Power, Powerless, and Powerlessness

Our downed tree...
Our downed tree…

As 2013 comes to a close, I wasn’t quite sure that I would have time to get one more blog post out .

As it happens, the mid-Michigan area where I live was slammed with an ice storm a week ago and my family just recently (that is, six hours ago) moved from being in the “thousands without power” to having our lights (and wifi) back on. FWIW, here is a picture of the tree that we lost in our backyard.

So, I have found myself with lots of time to think about the technologies that I use in my life, even if I haven’t been using them nearly as much. Couple the power outage with the holidays (when work is, thankfully, slower for me) and it has been an interesting week of thinking. Let me elaborate a bit…

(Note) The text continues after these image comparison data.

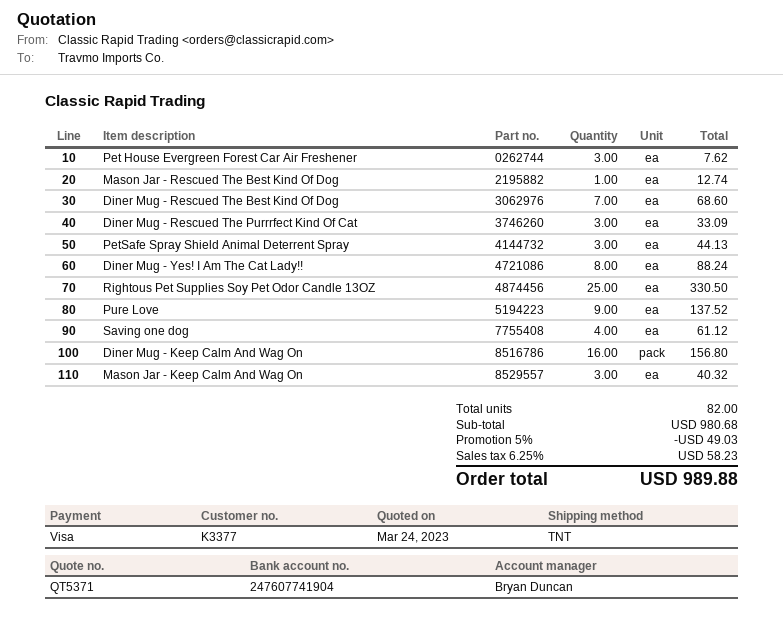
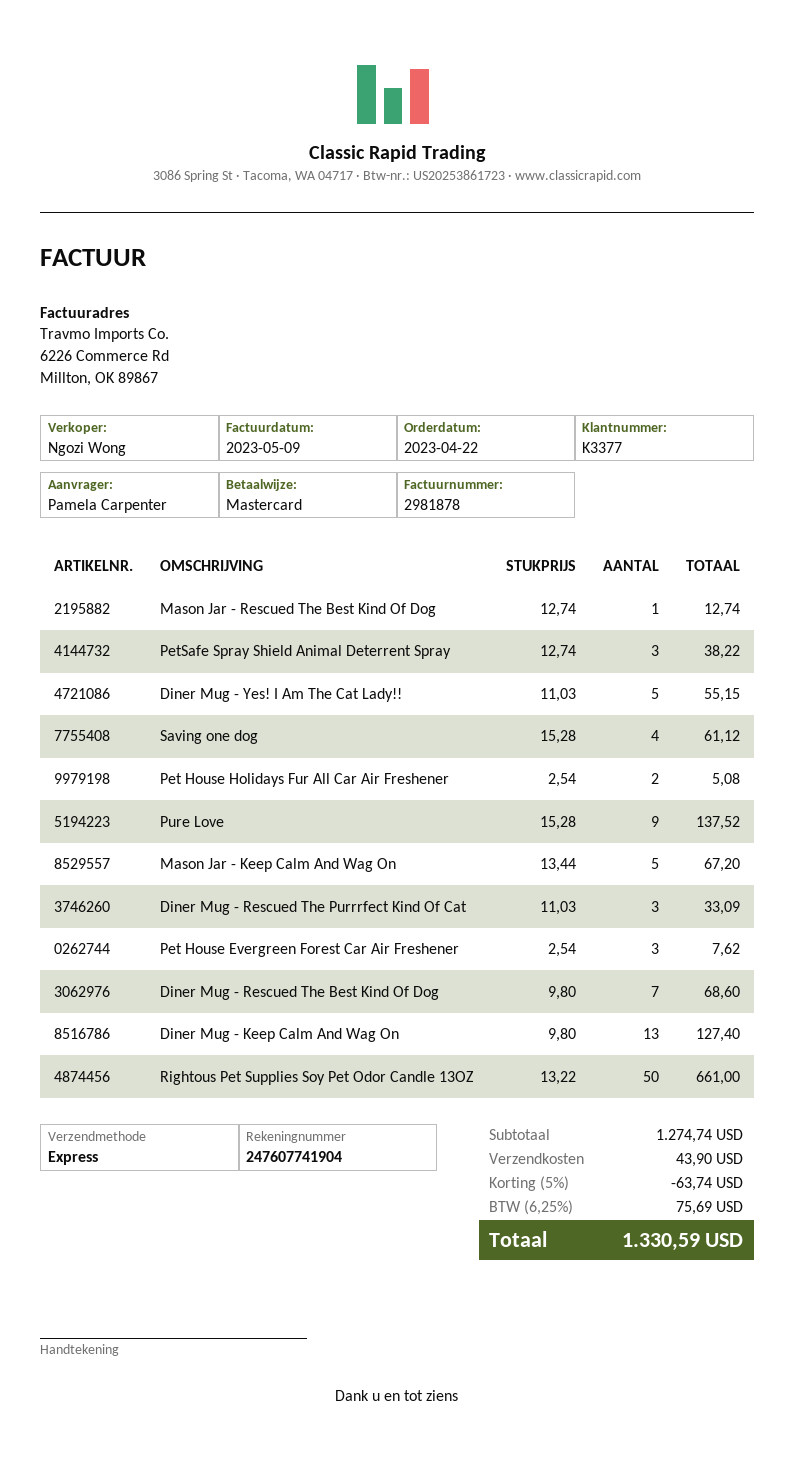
sales rep: Bryan Duncan -> Ngozi Wong
payment method: Visa -> Mastercard
shipping method: TNT -> express
PetSafe Spray Shield Animal Deterrent Spray: 3 for 44.13 -> 3 for 38.22
Diner Mug - Yes! I Am The Cat Lady!!: 8 for 88.24 -> 5 for 55.15
Rightous Pet Supplies Soy Pet Odor Candle 13OZ: 25 for 330.50 -> 50 for 661.00
Diner Mug - Keep Calm And Wag On: 16 for 156.80 -> 13 for 127.40
Mason Jar - Keep Calm And Wag On: 3 for 40.32 -> 5 for 67.20
Pet House Holidays Fur All Car Air Freshener: none -> 2 for 5.08
subtotal: 980.68 -> 1274.74
discount: 5% = 49.03 -> 5% = 63.74
shipping: none -> 43.90
tax: 6.25% = 58.23 -> 6.25% = 75.69
total: 989.88 -> 1330.59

First, I have found that my thinking is informed by and integrated with the digital tools that I rely on (almost exclusively) as a way to get work done. I’ve been reading Clive Thompson’s Smarter Than You Think, and I definitely find myself aligned with the arguments that he makes in his book. While some might argue that being offline is a good thing (And, I can agree, to an extent; for instance, I have been pleased to finish off a few books during this break that may have otherwise been left on my nightstand), I also have found that I am much, much less productive.

In short, I feel that digital writing tools enhance the thinking that I am able to do. Rather than falling down the rabbit hole when I get online, I feel that I am generally very focused (about 90 to 95%) of the time. Sure, I use that 5% for random websurfing and catching up on the latest memes, but I use time online efficiently, mostly for work. When I don’t have that connection, my productivity basically falls to zero. For instance, I have been working on a grant proposal with two colleagues and while I could write (or, more likely dictate) lengthy responses with my iPhone to be sent via email, I have struggled to compose big ideas on small screens. The process of writing, for me, has become so embedded with the practice of keyboarding — and being connected to the internet — that I have had trouble getting any “real” writing done this past week.

Second, I am acutely reminded of the digital divide and the fact that I am very fortunate to have access to the types of technologies I am able to use on a day-to-day basis. As a part of my sabbatical, I wanted to focus on these issues, to help get more people connected through outreach programs and opportunities to get affordable technologies. Sadly, I haven’t spent quite as much time on these efforts as I wanted to this fall. So, with the new year upon us, it is a good time for me to renew those efforts, especially in light of my last point, which is this…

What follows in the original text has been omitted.